Predicting Fake News using NLP and Machine Learning
The fake news dataset is one of the classic text analytics datasets available on Kaggle. It consists of genuine and fake articles’ titles and text from different authors. In this article, I have walked through the entire text classification process using traditional machine learning approaches as well as deep learning. I started with downloading the dataset from Kaggle on Google Colab. Next, I read the DataFrame and checked the null values in it. There are 7 null values in the text articles, 122 in title and 503 in author out of a total of 20800 rows, I decided to drop the rows. For the test data, I filled them up with a blank.
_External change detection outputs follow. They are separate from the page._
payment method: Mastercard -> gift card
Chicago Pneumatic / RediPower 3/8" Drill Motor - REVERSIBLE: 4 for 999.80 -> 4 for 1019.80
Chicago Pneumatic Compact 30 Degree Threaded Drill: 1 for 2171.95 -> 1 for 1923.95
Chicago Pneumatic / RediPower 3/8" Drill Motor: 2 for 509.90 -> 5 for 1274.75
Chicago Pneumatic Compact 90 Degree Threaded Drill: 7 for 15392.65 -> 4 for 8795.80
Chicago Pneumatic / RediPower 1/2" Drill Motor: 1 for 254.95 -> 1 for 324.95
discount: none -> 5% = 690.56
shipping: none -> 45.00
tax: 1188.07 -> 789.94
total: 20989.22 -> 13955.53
Additionally, I also check the distribution of ‘Fake’ and ‘Genuine’ news in the dataset. Usually, I set the rcParams for all plots on the notebook while importing matplotlib.
It is seen that they start from 0 which is concerning. It actually starts from 1 when I used .describe() to see the numbers. So I took a look at these texts and found that they are blank. The obvious answer to this is strip and drop length zero. I checked the total number of zero-length texts is 74.
I decided to start over again. So, I would fill all nans with a blank and strip them next, then, remove the zero-length texts and that should be good to start the preprocessing. Following is the new code that handles missing values essentially. The final shape of the data is (20684, 6), that is, it contains 20684 rows, only 116 less than 20800.